From Microservices to Kubernetes with Quarkus (2/2) - Monitoring
During the previous article I talked about how was quick and simple to make a small microservices architecture using Quarkus as Cloud Native Stack. I presented an example application and built it from scratch to deploy on Kubernetes. It was a very positive experience because Quarkus give to the developer a set of extensions and plugins that give the opportunity to use the fresher technology in a very productively way making easy the developer’s life.
In this article I want to extend the application exploring other useful Quarkus extensions. When we work with distributed systems and mainly with microservices we have a quantity of deployments spread in the on-promises, cloud or hybrid network. This scenario give us the opportunity to elastically react to load changes, implement high availability and optimize our costs. But this makes the architecture more complex because in general we couldn’t know how many instance of a service are running in a determined moment and where these services are running. Some of these services could become unhealthy and we would like to react replacing unhealthy instances with a new one. Another important aspect is the readiness of the service because these services could dynamically start up and shutdown and typically the startup isn’t instantaneous. It becomes important to understand if the service is “ready” to work. Healthiness and Readiness are very important when we install our applications inside an orchestrator like Kubernetes because it uses this information to manage the workloads. We could also be interested on custom metrics to have information and statistics about time elapsed or number of invocations. Metrics are very useful to monitor performance, predict bad trends, tune components and solve bottlenecks. For the same reason, collect metrics is complicated in a dynamic environment because the number of service and the address and port of them change continuously.
From the developer point of view, these are common problems for this reason there are standard that address it. The Eclipse MicroProfile project defines MicroProfile Metrics and Health specifications that are implemented in Quarkus. For more information about MicroProfile visit the web site: microprofile.io.
To give a complete understanding of what kind of advantages gives to apply to solid standard to monitor metrics I will show also how this metrics can be practically collected by a Prometheus application inside Kubernetes and graphically shown by Grafana.

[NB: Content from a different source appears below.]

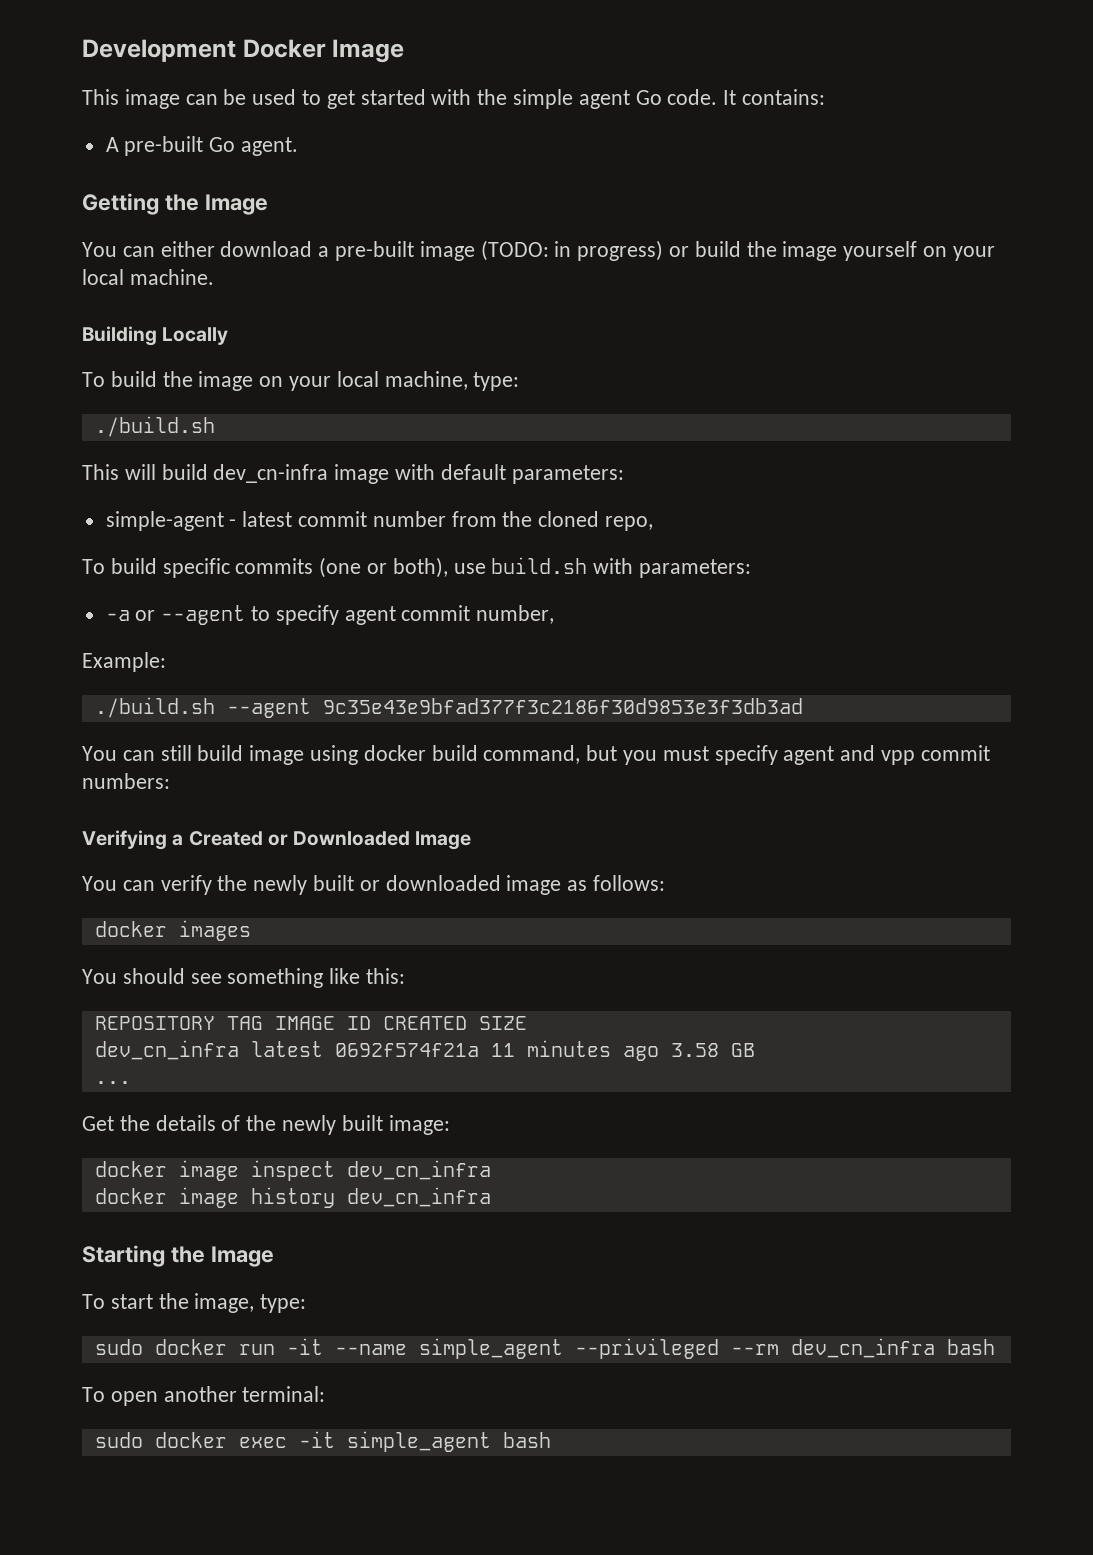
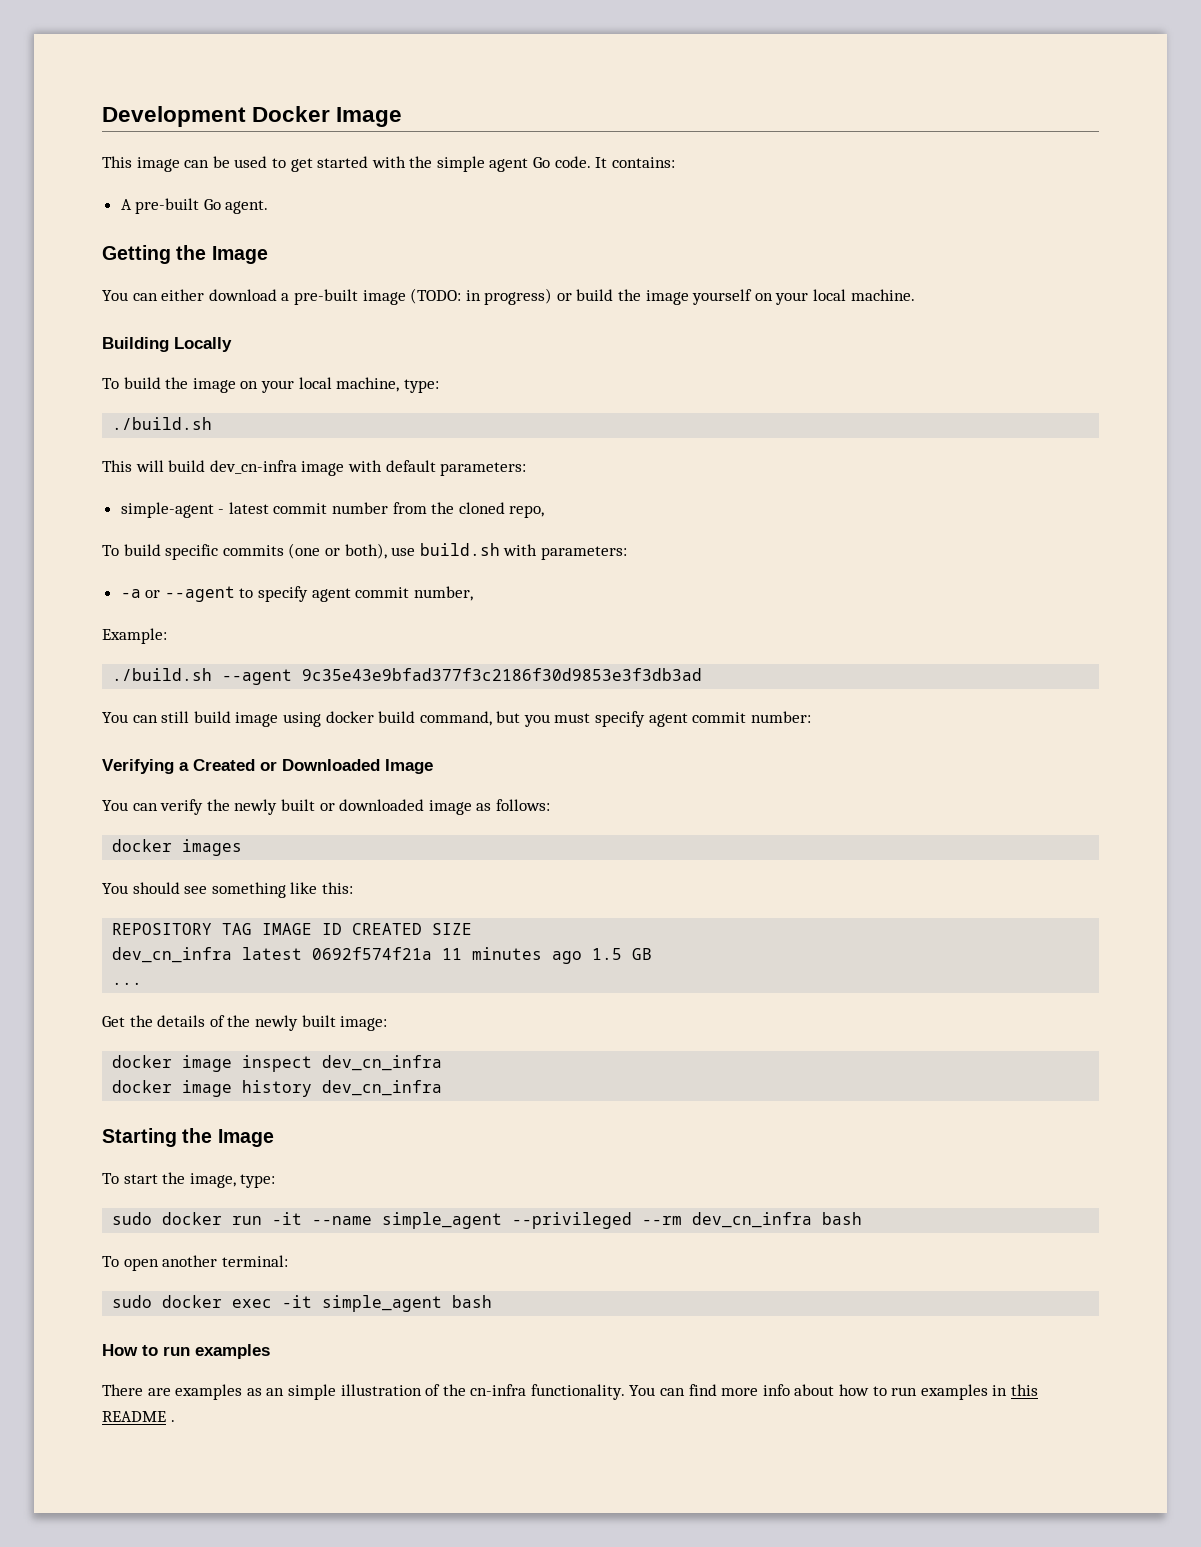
[840,745,990,765] [82,773,170,789] and vpp commit numbers: -> [692,711,811,723] commit number:
[670,1043,719,1057] 3.58 -> [592,948,623,960] 1.5
(551, 1440) none -> [102,1344,270,1359] [102,1384,1038,1400] [102,1411,175,1422] // How to run examples // There are examples as an simple illustration of the cn-infra functionality. You can find more info about how to run examples in this README .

Last but not least, we will quickly add a database to our services using Quarkus extensions adding to the application also the persistence layer.
To download the complete source code of this article clone the following repository: https://github.com/marcelloraffaele/starevent-quarkus/tree/b1.1-monitoring
The architecture
The application is a simplified version of an event booking system. Our customers want to book tickets for available concert. The frontend of our application must be available 24/7 and must quickly react to failures. In addition we want to monitor the application and send notification using Prometheus and create daily reports on traffic and resource usage statistics using Grafana.
The desired architecture is the following:
Notice that is needed also two databases one for event and another for reservation.
MicroProfile Health Check specification
The MicroProfile Health Check specification defines a single container runtime mechanism for validating the availability and status of a MicroProfile implementation. Health checks are used to determine if a computing node needs to be discarded (terminated, shutdown) and eventually replaced by another (healthy) instance. The MicroProfile Health Check consists of two /health/ready and /health/live endpoints that respectively represent the readiness and the liveness of the entire runtime. The specification simplified the developer work because it is only necessary to:
- Create an implementation of HealthCheck functional interface
- Annotate the code with: @Liveness for health check or @Readiness readiness check.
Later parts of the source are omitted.